START Dataset content
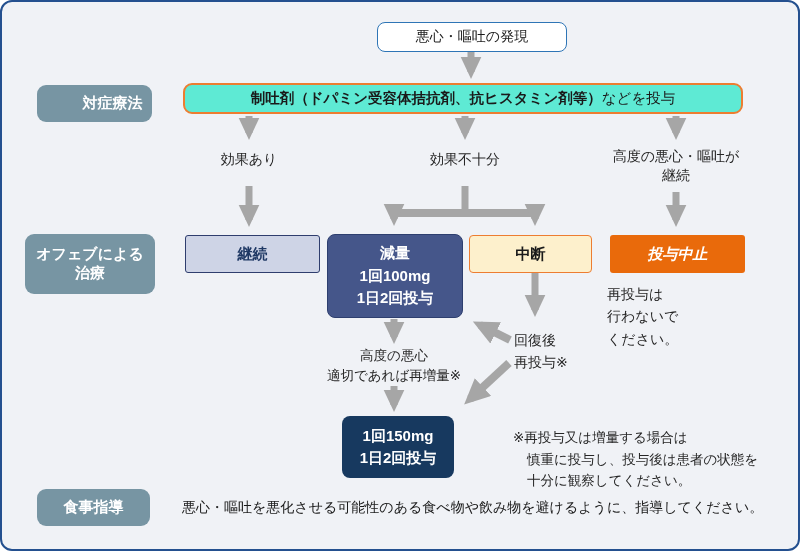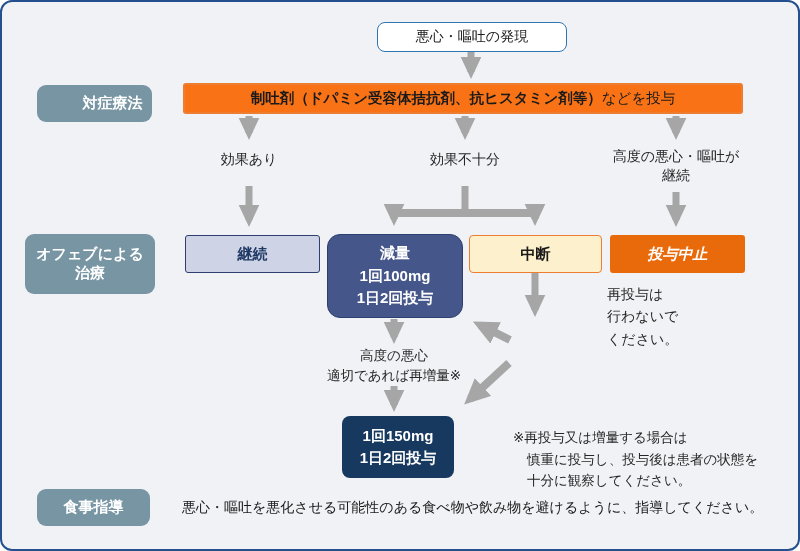"制吐剤（ドパミン受容体拮抗剤、抗ヒスタミン剤等）などを投与" .antiemetic { background: #f97316 -> #5eead4; border-radius: 3px -> 9px }
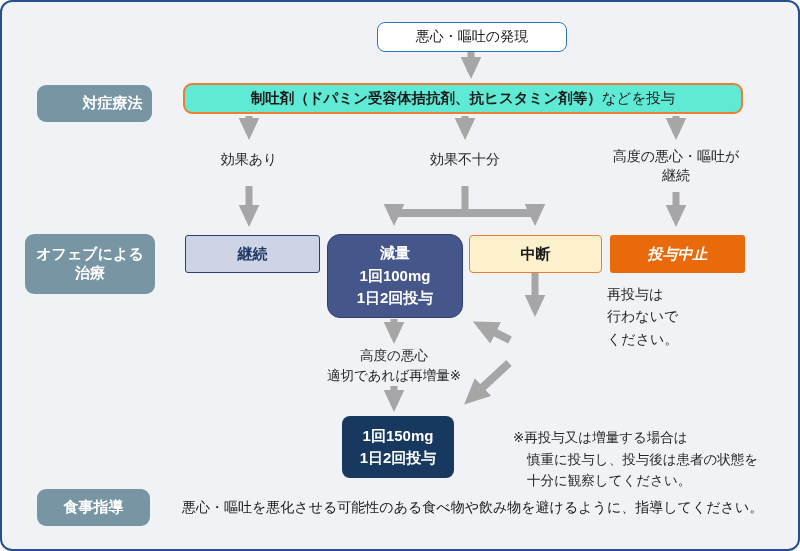"減量" .box-reduce { border-radius: 13px -> 8px }
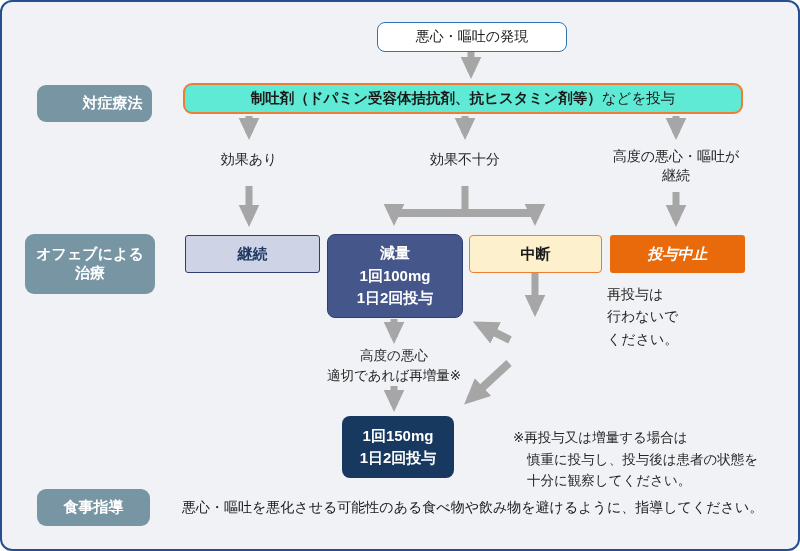"中断" .box-interrupt { width: 133px -> 123px }
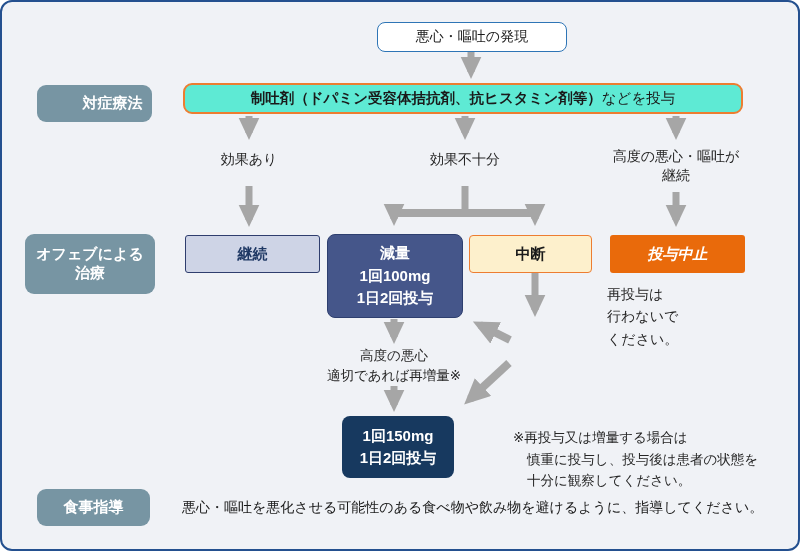"回復後" div.abs { html: none -> <div> <div>回復後</div> <div>再投与※</div> </div> }
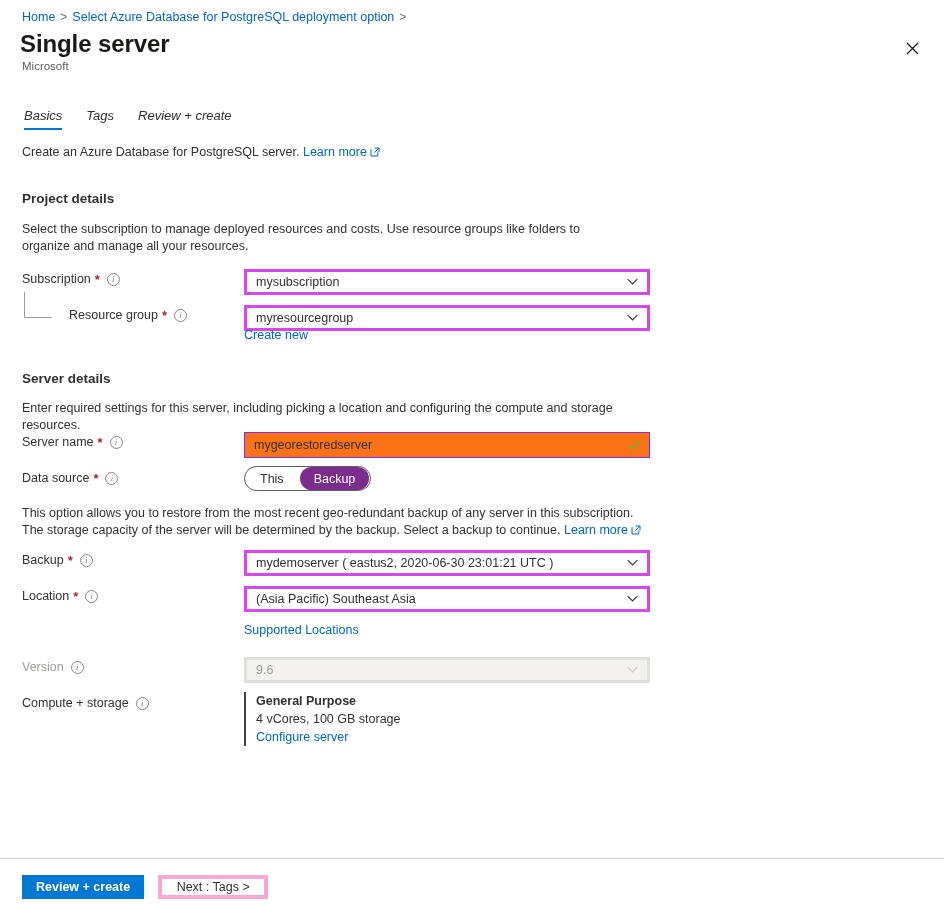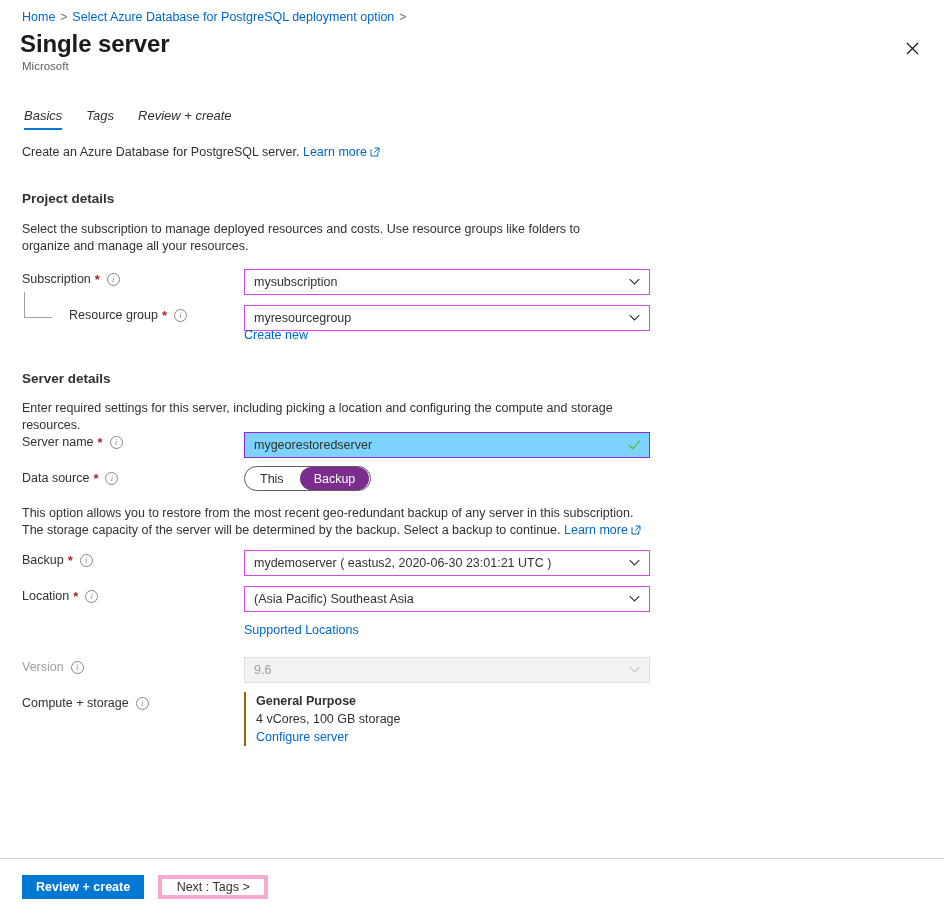"mysubscription" .select-box { border: 1px solid #d946ef -> 3px solid #d946ef }
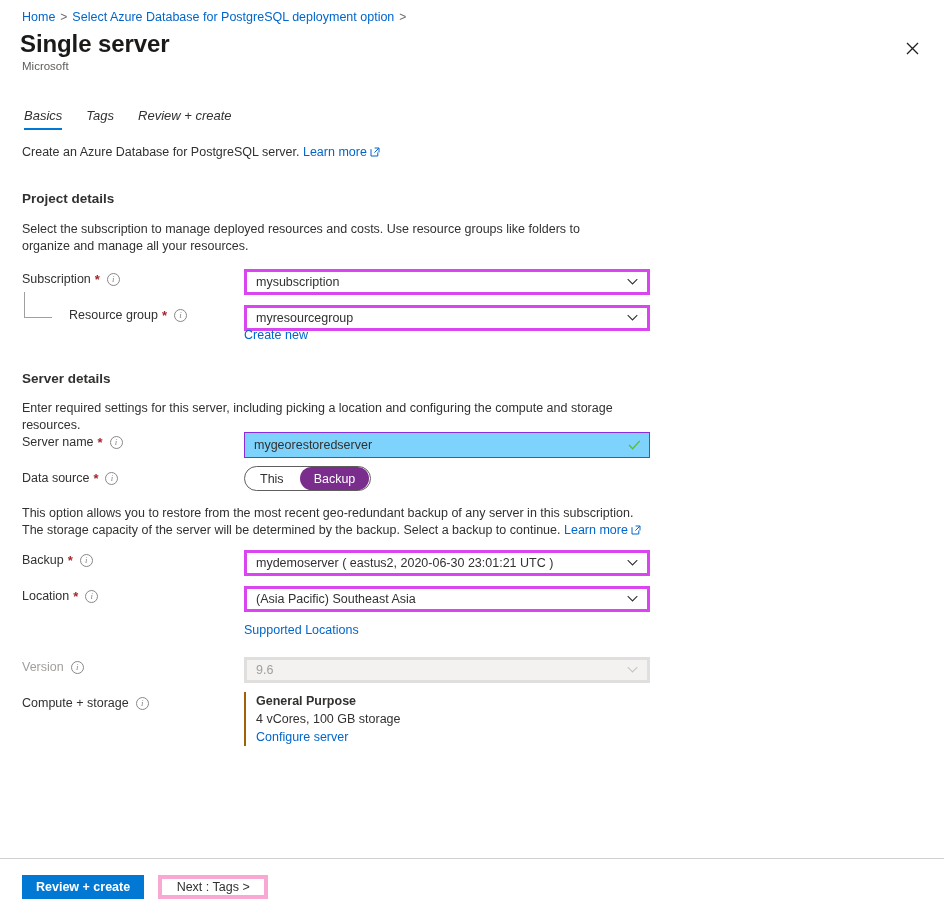"mygeorestoredserver" .text-box { background: #7dd3fc -> #f97316 }
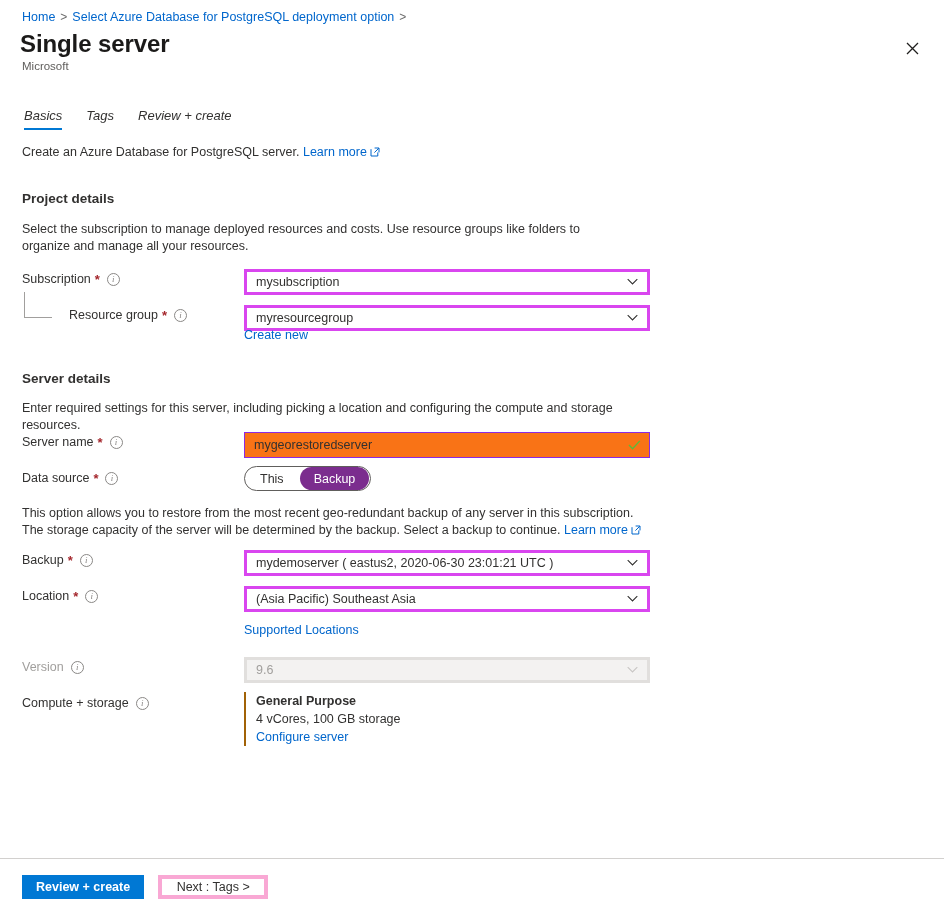"General Purpose" .compute-block { border-left: 2px solid #a16207 -> 2px solid #404040 }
END Dataset content
• **Your task**
Each line from the top of the material through the line containing "html: none ->" should be reproduced exactly; please drop any images.

• **Answer to the exercise**
"制吐剤（ドパミン受容体拮抗剤、抗ヒスタミン剤等）などを投与" .antiemetic { background: #f97316 -> #5eead4; border-radius: 3px -> 9px }
"減量" .box-reduce { border-radius: 13px -> 8px }
"中断" .box-interrupt { width: 133px -> 123px }
"回復後" div.abs { html: none -> <div> <div>回復後</div> <div>再投与※</div> </div> }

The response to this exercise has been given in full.